Within the Leiden Institute of Chemistry, researchers create various compounds. Professor of Molecular Physiology, Mario van der Stelt, says, ‘We always keep a few milligram of our final compounds in a freezer, in case someone wants to reuse our materials for their research.’ He considers such a compound library a beautiful form of Open Science. ‘During a social gathering, Nathaniel Martin and I thought we could also test these compounds on difficult-to-treat pathogenic bacteria.’

First old school, then with modern techniques

Working together, the two PhD researchers Ioli Kotsogianni and Alexander Bakker tested the compound library against a range of pathogenic bacteria including E. coli. And bingo! There appeared to be a compound that killed many bacteria at an acceptable concentration. Following on these simple bacterial growth assays, advanced techniques were employed to identify the target of the new antibiotic, says Professor of Biological Chemistry Nathaniel Martin, whose group works on finding novel antibacterials to counter resistant bacteria. 'In collaboration with the group of our colleague Gilles van Wezel (Professor of Molecular Biotechnology, ed.) the complete genomes of bacteria that were and were not resistant to the newly found antibiotic were sequenced. This revealed where the antibiotic attacks the bacteria.’
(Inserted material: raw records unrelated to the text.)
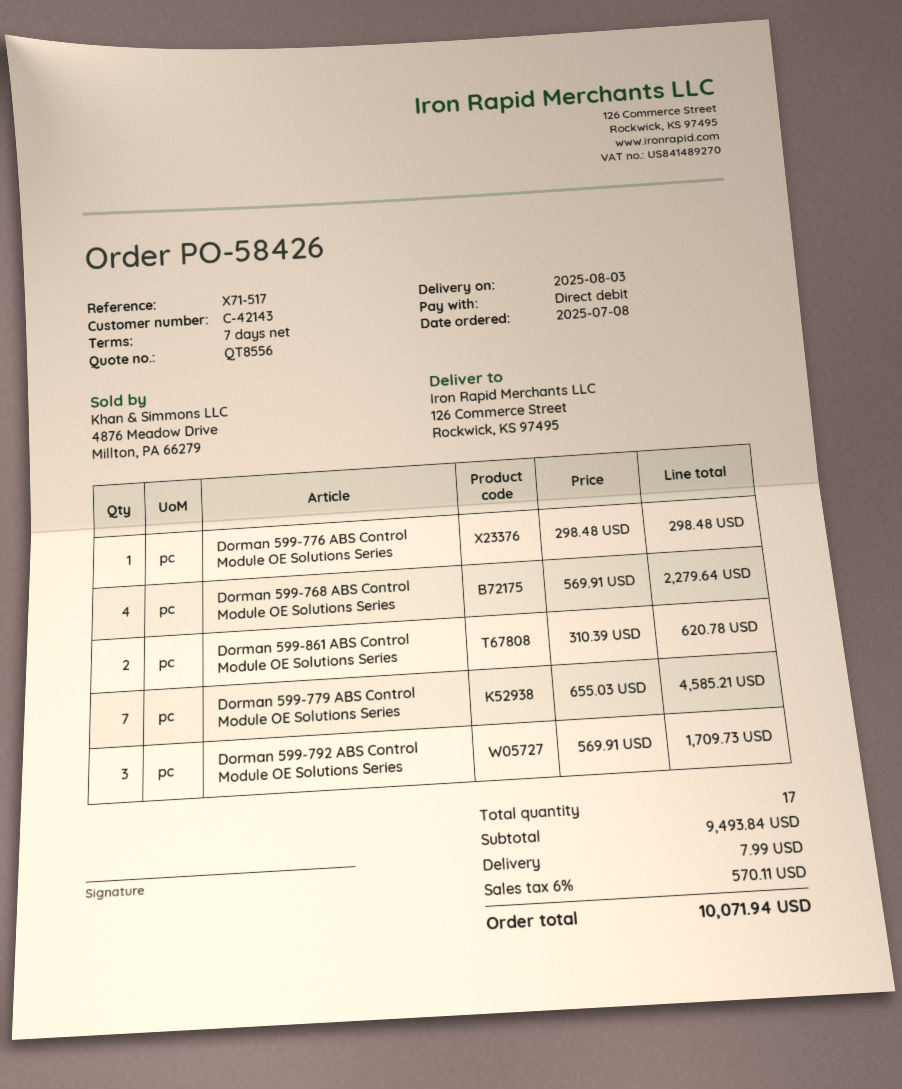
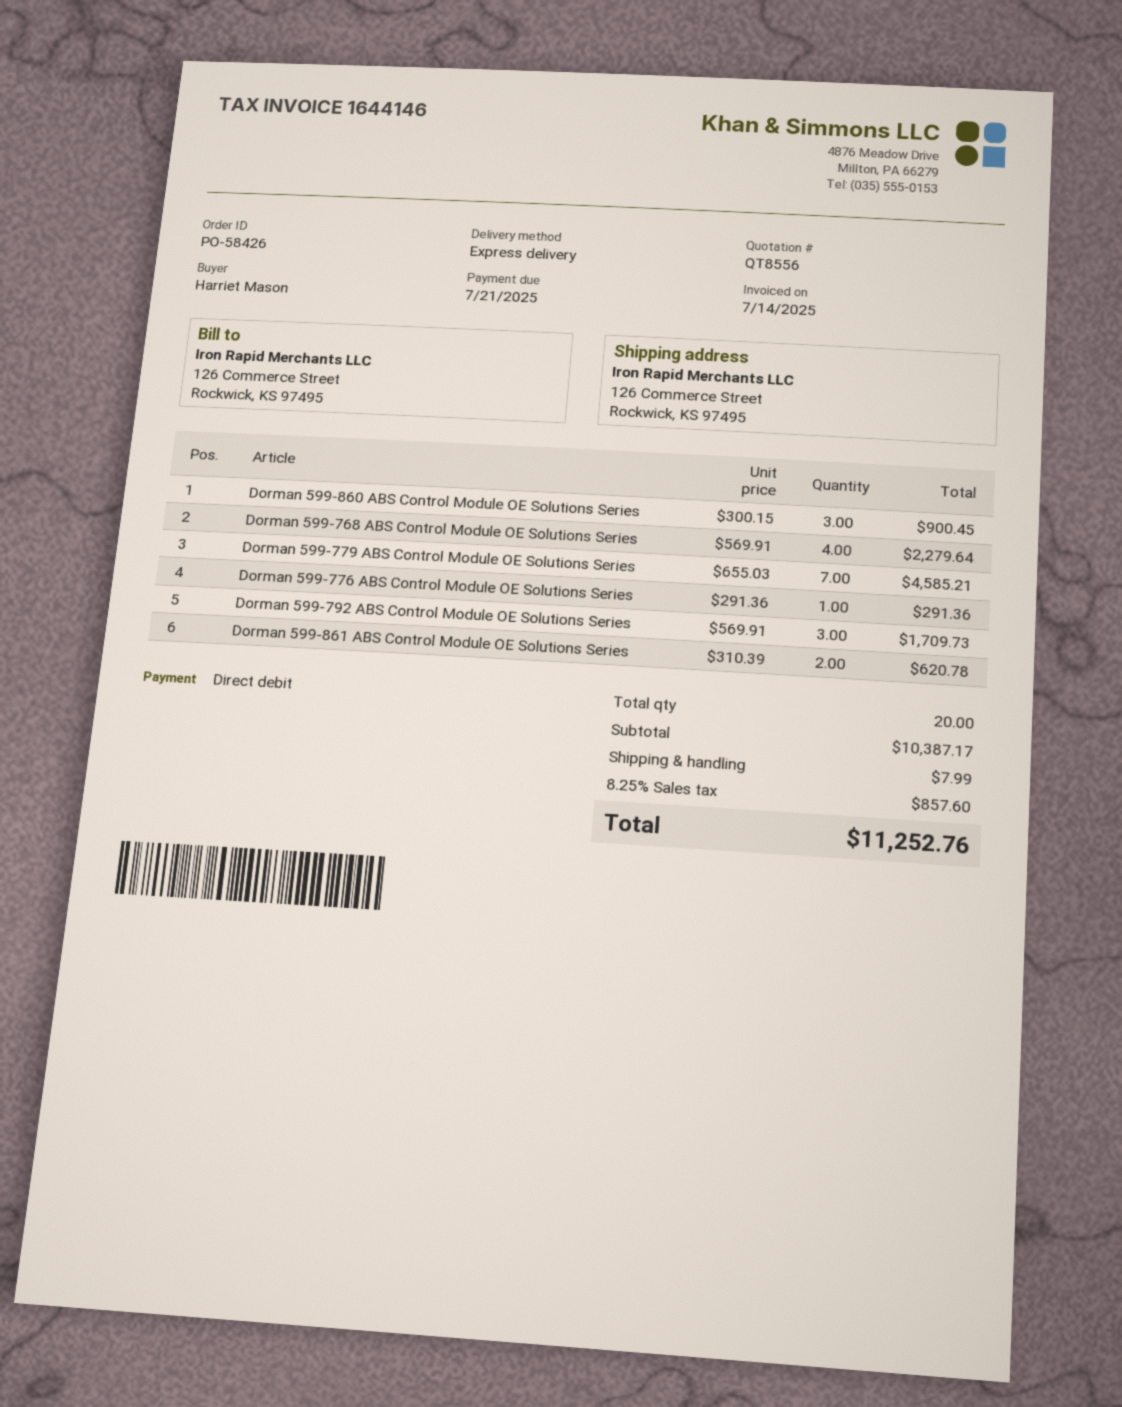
Dorman 599-776 ABS Control Module OE Solutions Series: 1 x 298.48 = 298.48 -> 1 x 291.36 = 291.36
Dorman 599-860 ABS Control Module OE Solutions Series: none -> 3 x 300.15 = 900.45
total quantity: 17 -> 20
subtotal: 9493.84 -> 10387.17
tax: 6% = 570.11 -> 8.25% = 857.60
total: 10071.94 -> 11252.76

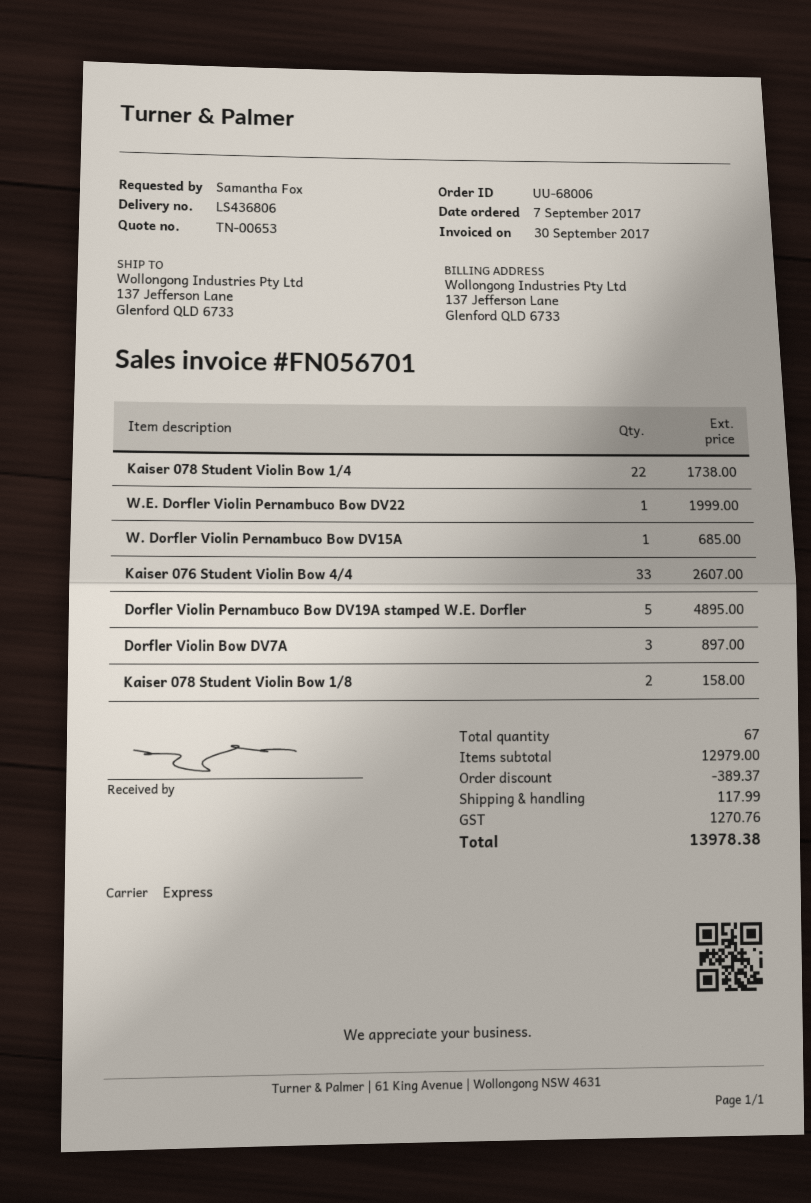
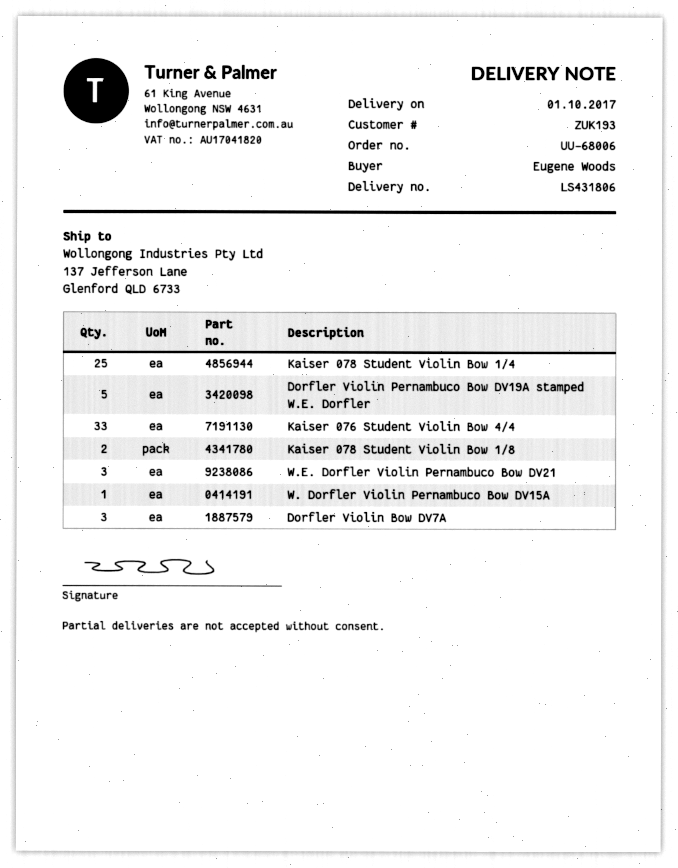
delivery note number: LS436806 -> LS431806
ordered by: Samantha Fox -> Eugene Woods
Kaiser 078 Student Violin Bow 1/4: 22 -> 25
W.E. Dorfler Violin Pernambuco Bow DV22: 1 -> none
W.E. Dorfler Violin Pernambuco Bow DV21: none -> 3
The genetic difference between the bacteria sensitive or resistant to the new antibiotic showed where it attacked the bacteria. Martin explains, ‘The bacteria resistant to the antibiotic had a number of gene mutations related to the essential protein DNA gyrase.’ All bacteria rely on gyrase to loosen or tighten their DNA to enable cell division. These finding pointed to a working mechanism for the antibiotic involving inhibition of the gyrase protein, preventing bacteria from dividing.

A disappointing discovery 

Initially, this was a disappointing discovery for the researchers, says Van der Stelt. ‘Gyrase is also a protein that is targeted by a widely used existing class of antibiotics. So, we briefly thought we didn't have a new method of attack, only an antibiotic that does the same as existing agents, which increasingly fails.’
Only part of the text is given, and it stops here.